> [Extracted entries]:
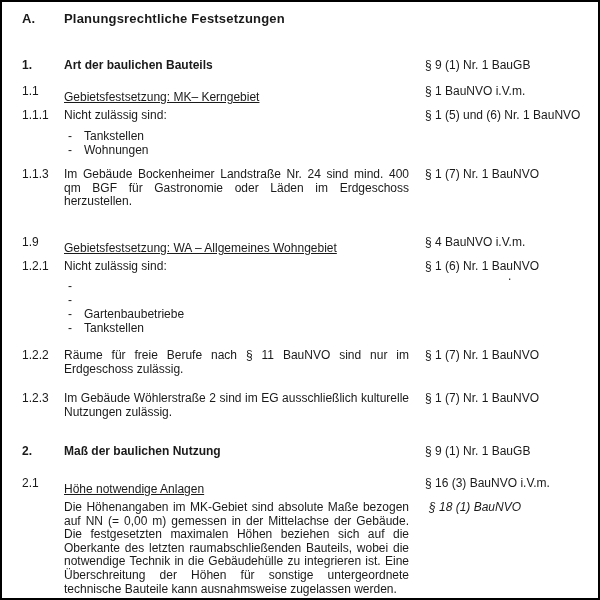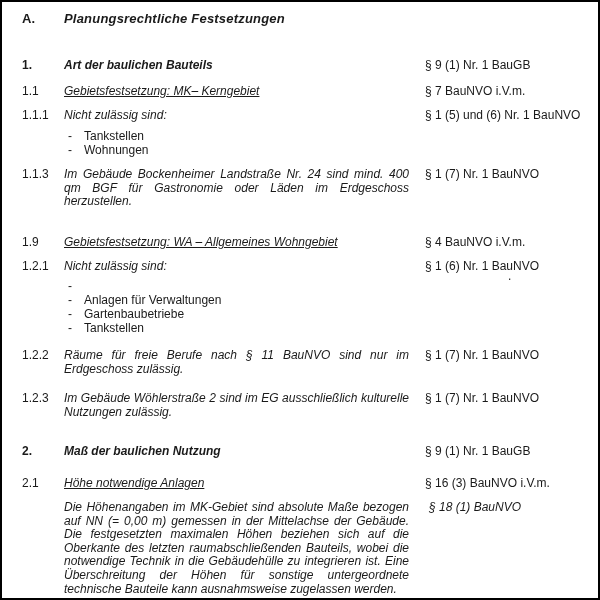--- a/index.html
+++ b/index.html
@@ -10,26 +10,26 @@
     background: #ffffff;
     border: 2px solid #000000;
     overflow: hidden;
     font-family: "Liberation Sans", "DejaVu Sans", sans-serif;
     font-size: 12px;
     line-height: 13.6px;
     color: #1a1a1a;
   }
   .row { position: absolute; left: 0; right: 0; }
   .num  { position: absolute; left: 20px; white-space: nowrap; }
-  .text { position: absolute; left: 62px; width: 345px; font-style: italic; }
+  .text { position: absolute; left: 62px; width: 345px; }
   .ref  { position: absolute; left: 423px; white-space: nowrap; }
   .ref2 { position: absolute; left: 427px; white-space: nowrap; font-style: italic; }
   .bold { font-weight: bold; }
   .hdr  { font-size: 13px; letter-spacing: 0.2px; }
-  .underline { text-decoration: underline; }
+  .underline { text-decoration: underline; margin-top: 6px; }
   .justify { text-align: justify; }
   .list-item { position: absolute; left: 66px; right: 0; height: 14px; }
   .dash { position: absolute; left: 0; }
   .item-label { position: absolute; left: 16px; white-space: nowrap; }
   .li-0 { top: 0; } .li-1 { top: 14px; } .li-2 { top: 28px; } .li-3 { top: 42px; }
   .artifact { position: absolute; left: 506px; top: 268px; font-size: 12px; color: #222; }
 </style>
 </head>
 <body>
 
@@ -42,21 +42,21 @@
 
   <div class="row" style="top:57px">
     <div class="num bold">1.</div>
     <div class="text bold">Art der baulichen Bauteils</div>
     <div class="ref">§ 9 (1) Nr. 1 BauGB</div>
   </div>
 
   <div class="row" style="top:83px">
     <div class="num">1.1</div>
     <div class="text underline">Gebietsfestsetzung: MK– Kerngebiet</div>
-    <div class="ref">§ 7 BauNVO i.V.m.</div>
+    <div class="ref">§ 1 BauNVO i.V.m.</div>
   </div>
 
   <div class="row" style="top:107px">
     <div class="num">1.1.1</div>
     <div class="text">Nicht zulässig sind:</div>
     <div class="ref">§ 1 (5) und (6) Nr. 1 BauNVO</div>
   </div>
 
   <div class="row" style="top:128px; height:28px">
     <div class="list-item li-0">
@@ -88,21 +88,20 @@
   </div>
 
   <div class="artifact">.</div>
 
   <div class="row" style="top:278px; height:56px">
     <div class="list-item li-0">
       <span class="dash">-</span>
     </div>
     <div class="list-item li-1">
       <span class="dash">-</span>
-      <span class="item-label">Anlagen für Verwaltungen</span>
     </div>
     <div class="list-item li-2">
       <span class="dash">-</span>
       <span class="item-label">Gartenbaubetriebe</span>
     </div>
     <div class="list-item li-3">
       <span class="dash">-</span>
       <span class="item-label">Tankstellen</span>
     </div>
   </div>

> [Assignment]: A word-for-word copy of the data, without its pictures, is what is needed.

> [Reply]:
--- a/index.html
+++ b/index.html
@@ -10,26 +10,26 @@
     background: #ffffff;
     border: 2px solid #000000;
     overflow: hidden;
     font-family: "Liberation Sans", "DejaVu Sans", sans-serif;
     font-size: 12px;
     line-height: 13.6px;
     color: #1a1a1a;
   }
   .row { position: absolute; left: 0; right: 0; }
   .num  { position: absolute; left: 20px; white-space: nowrap; }
-  .text { position: absolute; left: 62px; width: 345px; font-style: italic; }
+  .text { position: absolute; left: 62px; width: 345px; }
   .ref  { position: absolute; left: 423px; white-space: nowrap; }
   .ref2 { position: absolute; left: 427px; white-space: nowrap; font-style: italic; }
   .bold { font-weight: bold; }
   .hdr  { font-size: 13px; letter-spacing: 0.2px; }
-  .underline { text-decoration: underline; }
+  .underline { text-decoration: underline; margin-top: 6px; }
   .justify { text-align: justify; }
   .list-item { position: absolute; left: 66px; right: 0; height: 14px; }
   .dash { position: absolute; left: 0; }
   .item-label { position: absolute; left: 16px; white-space: nowrap; }
   .li-0 { top: 0; } .li-1 { top: 14px; } .li-2 { top: 28px; } .li-3 { top: 42px; }
   .artifact { position: absolute; left: 506px; top: 268px; font-size: 12px; color: #222; }
 </style>
 </head>
 <body>
 
@@ -42,21 +42,21 @@
 
   <div class="row" style="top:57px">
     <div class="num bold">1.</div>
     <div class="text bold">Art der baulichen Bauteils</div>
     <div class="ref">§ 9 (1) Nr. 1 BauGB</div>
   </div>
 
   <div class="row" style="top:83px">
     <div class="num">1.1</div>
     <div class="text underline">Gebietsfestsetzung: MK– Kerngebiet</div>
-    <div class="ref">§ 7 BauNVO i.V.m.</div>
+    <div class="ref">§ 1 BauNVO i.V.m.</div>
   </div>
 
   <div class="row" style="top:107px">
     <div class="num">1.1.1</div>
     <div class="text">Nicht zulässig sind:</div>
     <div class="ref">§ 1 (5) und (6) Nr. 1 BauNVO</div>
   </div>
 
   <div class="row" style="top:128px; height:28px">
     <div class="list-item li-0">
@@ -88,21 +88,20 @@
   </div>
 
   <div class="artifact">.</div>
 
   <div class="row" style="top:278px; height:56px">
     <div class="list-item li-0">
       <span class="dash">-</span>
     </div>
     <div class="list-item li-1">
       <span class="dash">-</span>
-      <span class="item-label">Anlagen für Verwaltungen</span>
     </div>
     <div class="list-item li-2">
       <span class="dash">-</span>
       <span class="item-label">Gartenbaubetriebe</span>
     </div>
     <div class="list-item li-3">
       <span class="dash">-</span>
       <span class="item-label">Tankstellen</span>
     </div>
   </div>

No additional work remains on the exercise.